» Your goal
Before copying, remove every picture, and then repeat all entries below precisely as written.

-- Opening Marker --

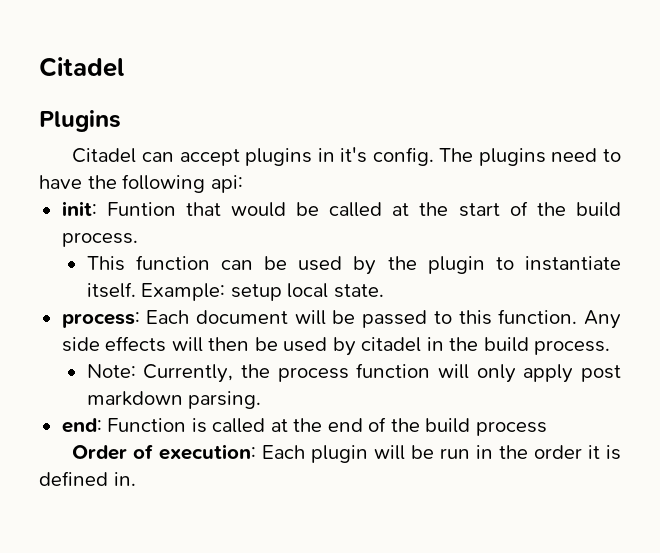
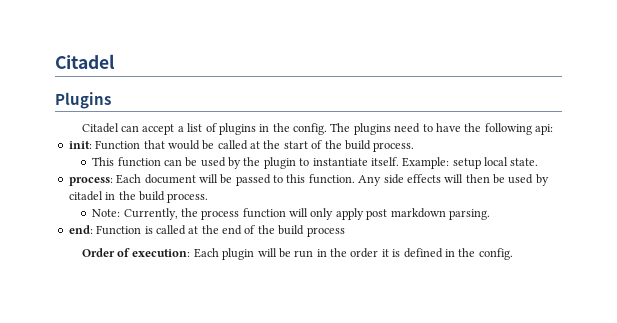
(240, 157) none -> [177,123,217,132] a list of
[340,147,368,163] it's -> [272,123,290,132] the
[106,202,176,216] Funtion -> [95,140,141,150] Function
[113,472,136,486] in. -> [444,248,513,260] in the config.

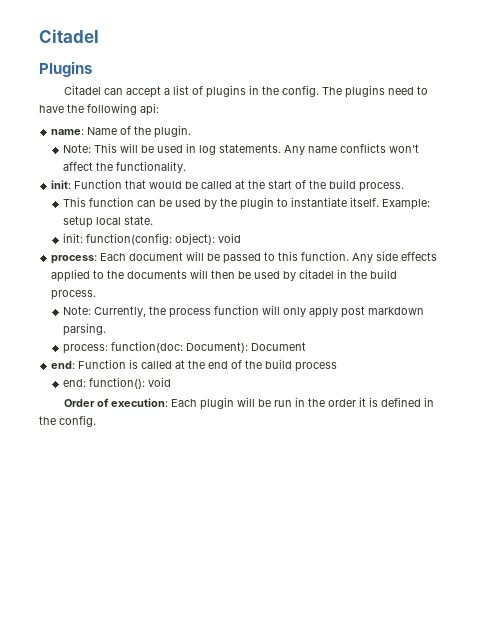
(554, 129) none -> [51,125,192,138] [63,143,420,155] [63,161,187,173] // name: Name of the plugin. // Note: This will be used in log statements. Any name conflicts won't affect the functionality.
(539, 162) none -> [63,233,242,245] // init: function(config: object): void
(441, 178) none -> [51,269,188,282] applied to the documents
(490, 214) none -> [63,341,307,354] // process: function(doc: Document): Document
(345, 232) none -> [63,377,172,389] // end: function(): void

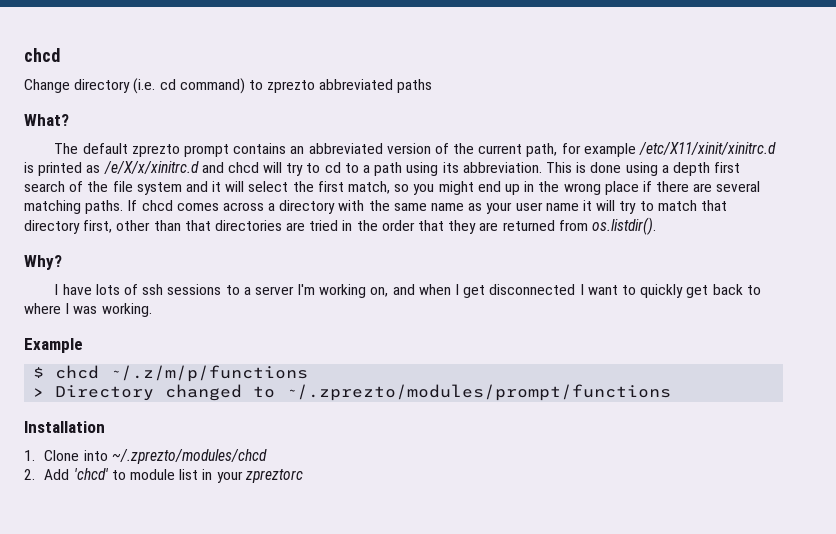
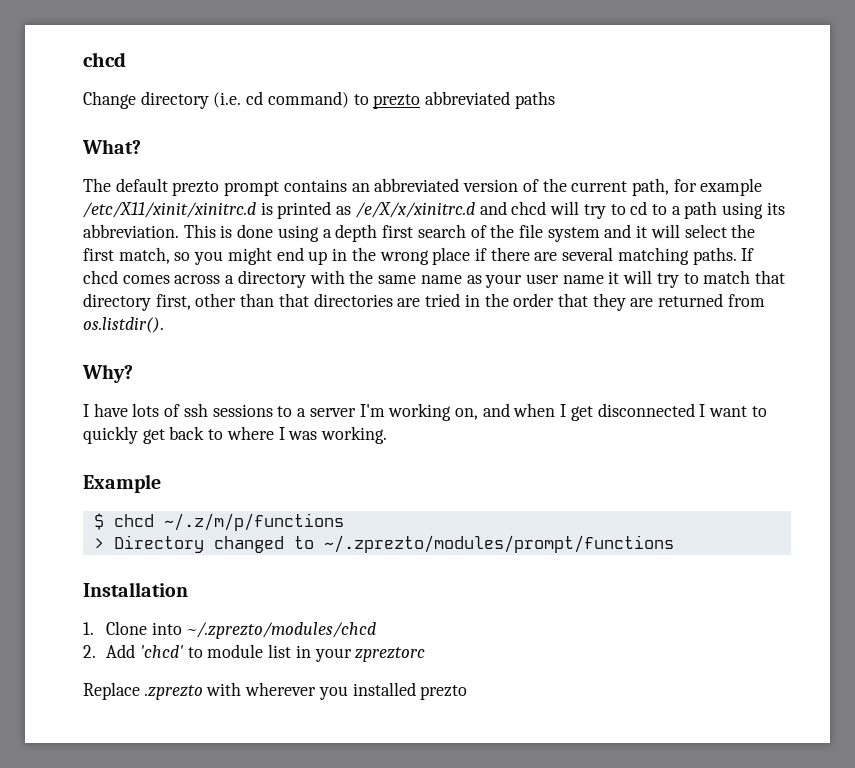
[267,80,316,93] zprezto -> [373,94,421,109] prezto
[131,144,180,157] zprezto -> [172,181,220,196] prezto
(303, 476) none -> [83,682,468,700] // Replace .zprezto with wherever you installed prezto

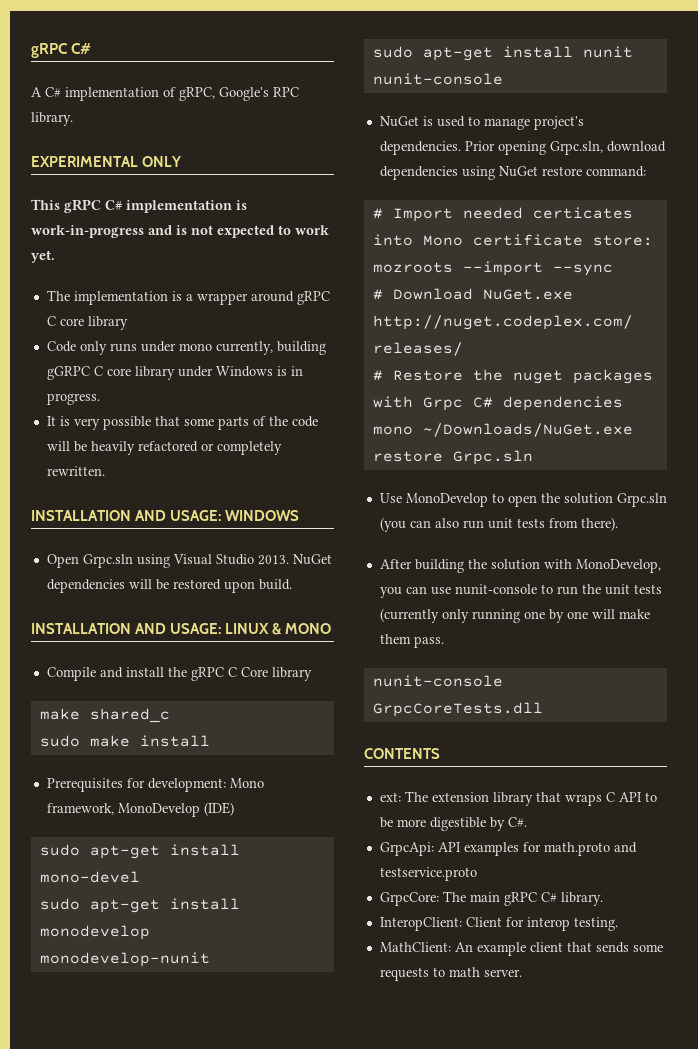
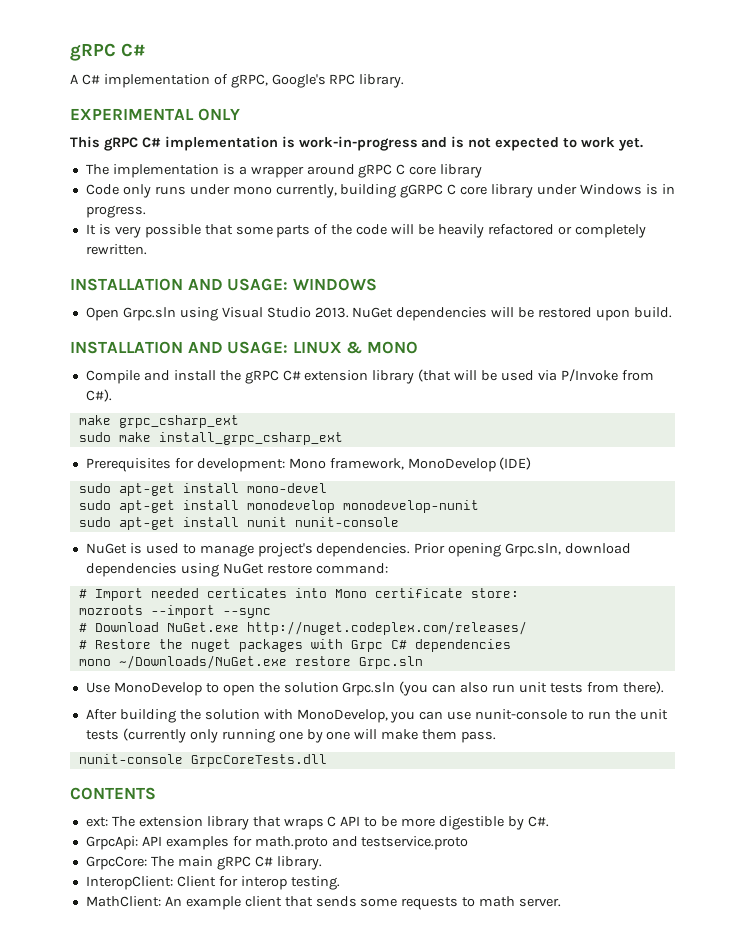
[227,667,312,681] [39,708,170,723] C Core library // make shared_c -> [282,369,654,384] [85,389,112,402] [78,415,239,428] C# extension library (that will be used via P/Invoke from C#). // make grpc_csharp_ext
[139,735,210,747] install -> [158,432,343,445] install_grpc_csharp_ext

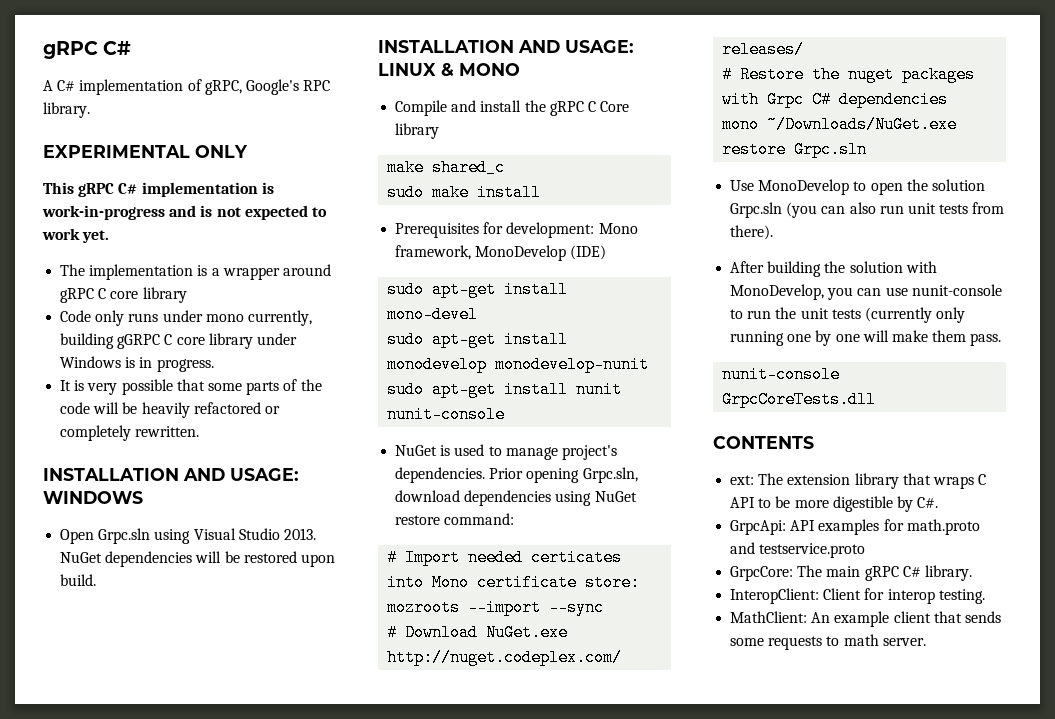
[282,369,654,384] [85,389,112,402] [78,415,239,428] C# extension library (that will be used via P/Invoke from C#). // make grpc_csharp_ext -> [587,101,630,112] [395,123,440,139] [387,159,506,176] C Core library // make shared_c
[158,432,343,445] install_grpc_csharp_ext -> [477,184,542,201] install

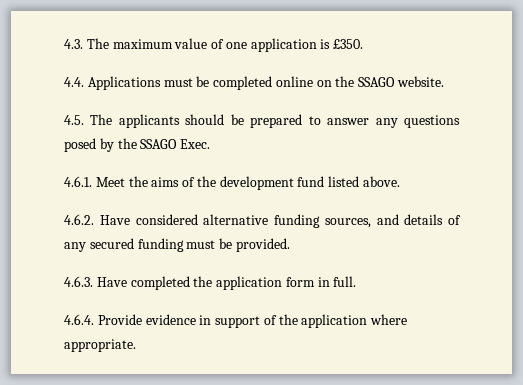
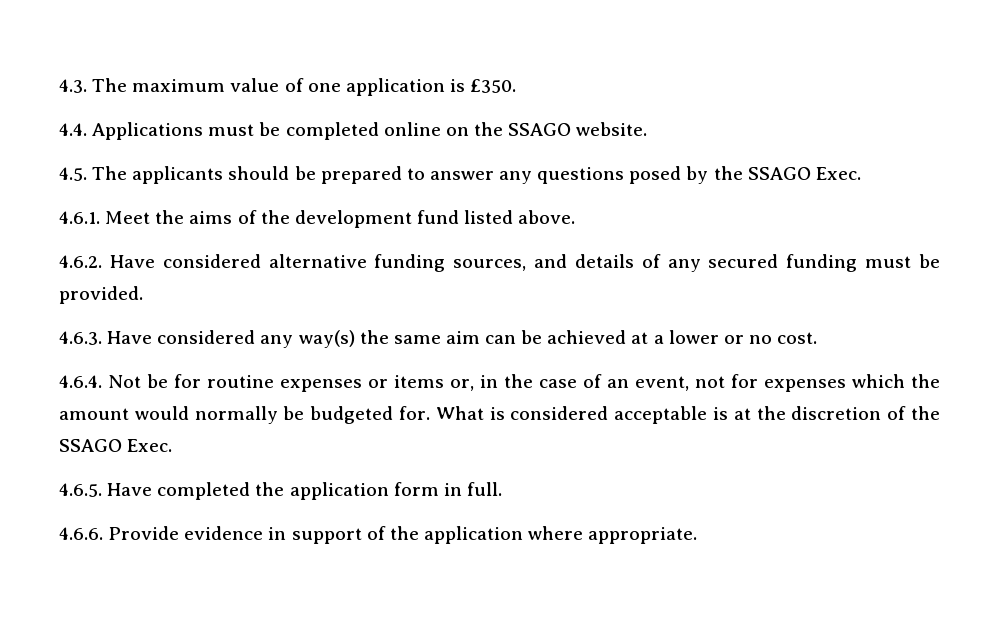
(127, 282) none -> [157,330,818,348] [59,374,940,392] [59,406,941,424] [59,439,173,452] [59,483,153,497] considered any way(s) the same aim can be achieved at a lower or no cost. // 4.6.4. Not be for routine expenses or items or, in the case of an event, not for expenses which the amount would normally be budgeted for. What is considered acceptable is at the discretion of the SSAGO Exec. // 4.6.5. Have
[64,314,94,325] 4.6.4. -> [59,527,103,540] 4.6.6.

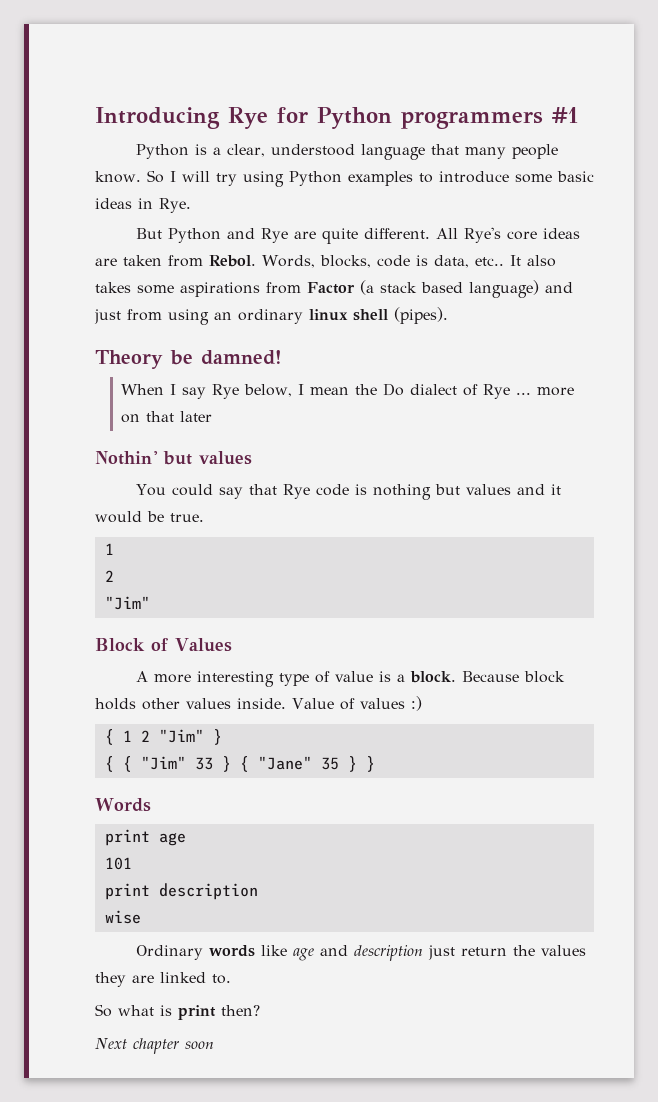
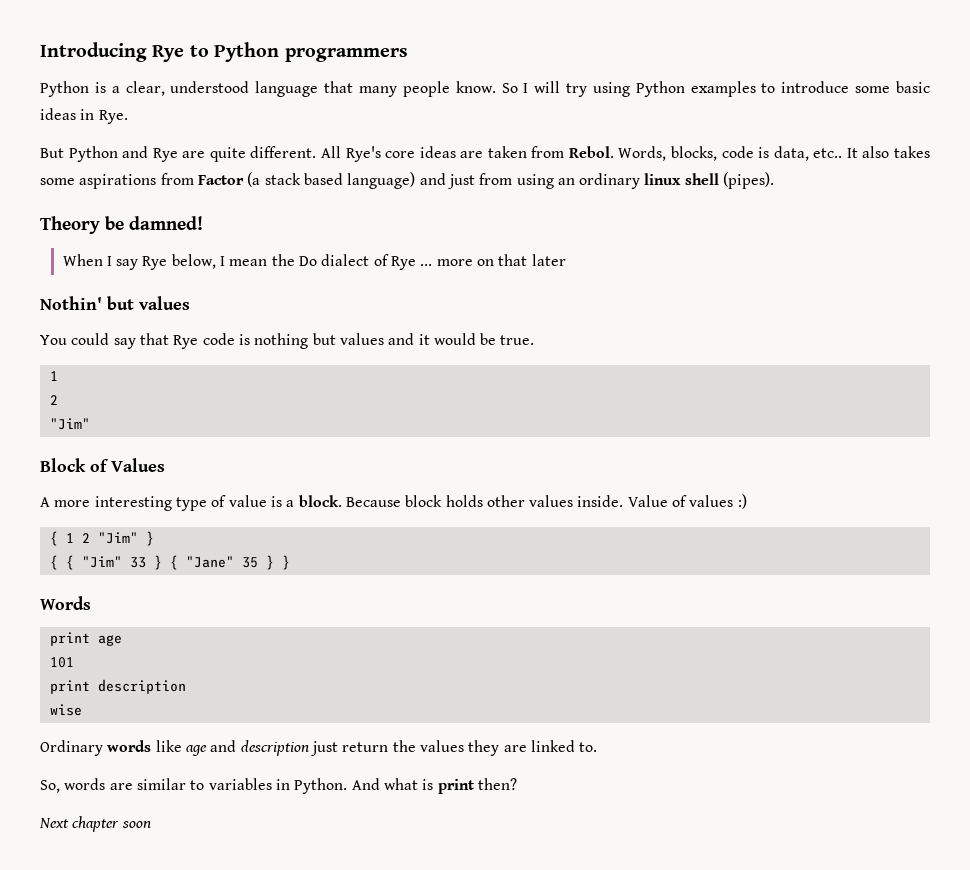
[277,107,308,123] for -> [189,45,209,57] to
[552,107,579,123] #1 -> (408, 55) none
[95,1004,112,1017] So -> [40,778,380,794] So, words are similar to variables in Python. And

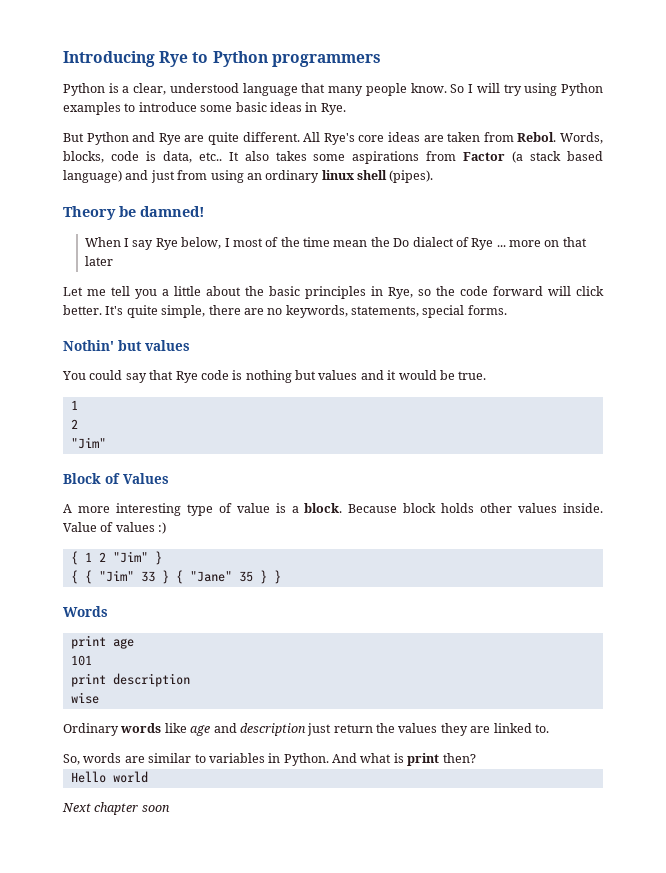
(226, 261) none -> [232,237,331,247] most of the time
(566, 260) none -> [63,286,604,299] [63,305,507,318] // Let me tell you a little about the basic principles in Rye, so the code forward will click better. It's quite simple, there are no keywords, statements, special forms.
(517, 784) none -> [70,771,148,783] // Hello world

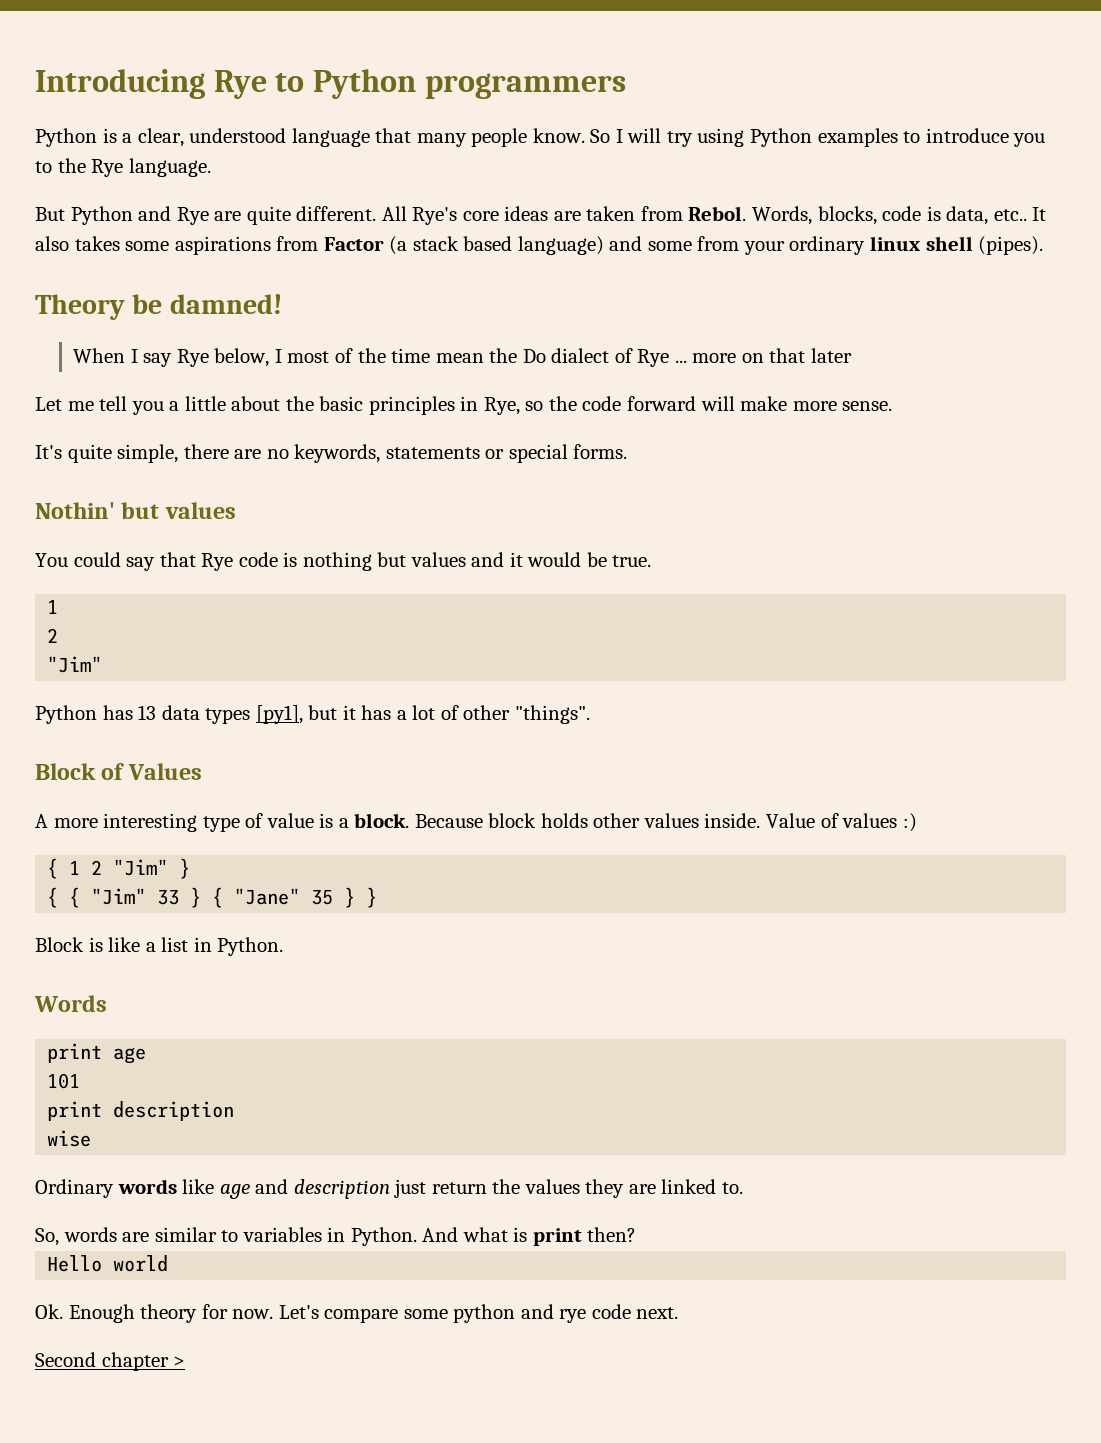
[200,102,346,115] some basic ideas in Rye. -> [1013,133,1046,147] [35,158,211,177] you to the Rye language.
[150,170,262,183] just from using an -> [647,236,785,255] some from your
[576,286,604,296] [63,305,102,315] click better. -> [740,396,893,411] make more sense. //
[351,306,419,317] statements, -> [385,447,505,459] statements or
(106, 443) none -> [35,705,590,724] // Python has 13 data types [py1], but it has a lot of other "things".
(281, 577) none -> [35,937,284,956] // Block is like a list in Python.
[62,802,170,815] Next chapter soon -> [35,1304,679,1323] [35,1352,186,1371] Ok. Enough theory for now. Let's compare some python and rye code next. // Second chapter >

-- Closing Marker --

» Response to this exercise
(240, 157) none -> [177,123,217,132] a list of
[340,147,368,163] it's -> [272,123,290,132] the
[106,202,176,216] Funtion -> [95,140,141,150] Function
[113,472,136,486] in. -> [444,248,513,260] in the config.

(554, 129) none -> [51,125,192,138] [63,143,420,155] [63,161,187,173] // name: Name of the plugin. // Note: This will be used in log statements. Any name conflicts won't affect the functionality.
(539, 162) none -> [63,233,242,245] // init: function(config: object): void
(441, 178) none -> [51,269,188,282] applied to the documents
(490, 214) none -> [63,341,307,354] // process: function(doc: Document): Document
(345, 232) none -> [63,377,172,389] // end: function(): void

[267,80,316,93] zprezto -> [373,94,421,109] prezto
[131,144,180,157] zprezto -> [172,181,220,196] prezto
(303, 476) none -> [83,682,468,700] // Replace .zprezto with wherever you installed prezto

[227,667,312,681] [39,708,170,723] C Core library // make shared_c -> [282,369,654,384] [85,389,112,402] [78,415,239,428] C# extension library (that will be used via P/Invoke from C#). // make grpc_csharp_ext
[139,735,210,747] install -> [158,432,343,445] install_grpc_csharp_ext

[282,369,654,384] [85,389,112,402] [78,415,239,428] C# extension library (that will be used via P/Invoke from C#). // make grpc_csharp_ext -> [587,101,630,112] [395,123,440,139] [387,159,506,176] C Core library // make shared_c
[158,432,343,445] install_grpc_csharp_ext -> [477,184,542,201] install

(127, 282) none -> [157,330,818,348] [59,374,940,392] [59,406,941,424] [59,439,173,452] [59,483,153,497] considered any way(s) the same aim can be achieved at a lower or no cost. // 4.6.4. Not be for routine expenses or items or, in the case of an event, not for expenses which the amount would normally be budgeted for. What is considered acceptable is at the discretion of the SSAGO Exec. // 4.6.5. Have
[64,314,94,325] 4.6.4. -> [59,527,103,540] 4.6.6.

[277,107,308,123] for -> [189,45,209,57] to
[552,107,579,123] #1 -> (408, 55) none
[95,1004,112,1017] So -> [40,778,380,794] So, words are similar to variables in Python. And

(226, 261) none -> [232,237,331,247] most of the time
(566, 260) none -> [63,286,604,299] [63,305,507,318] // Let me tell you a little about the basic principles in Rye, so the code forward will click better. It's quite simple, there are no keywords, statements, special forms.
(517, 784) none -> [70,771,148,783] // Hello world

[200,102,346,115] some basic ideas in Rye. -> [1013,133,1046,147] [35,158,211,177] you to the Rye language.
[150,170,262,183] just from using an -> [647,236,785,255] some from your
[576,286,604,296] [63,305,102,315] click better. -> [740,396,893,411] make more sense. //
[351,306,419,317] statements, -> [385,447,505,459] statements or
(106, 443) none -> [35,705,590,724] // Python has 13 data types [py1], but it has a lot of other "things".
(281, 577) none -> [35,937,284,956] // Block is like a list in Python.
[62,802,170,815] Next chapter soon -> [35,1304,679,1323] [35,1352,186,1371] Ok. Enough theory for now. Let's compare some python and rye code next. // Second chapter >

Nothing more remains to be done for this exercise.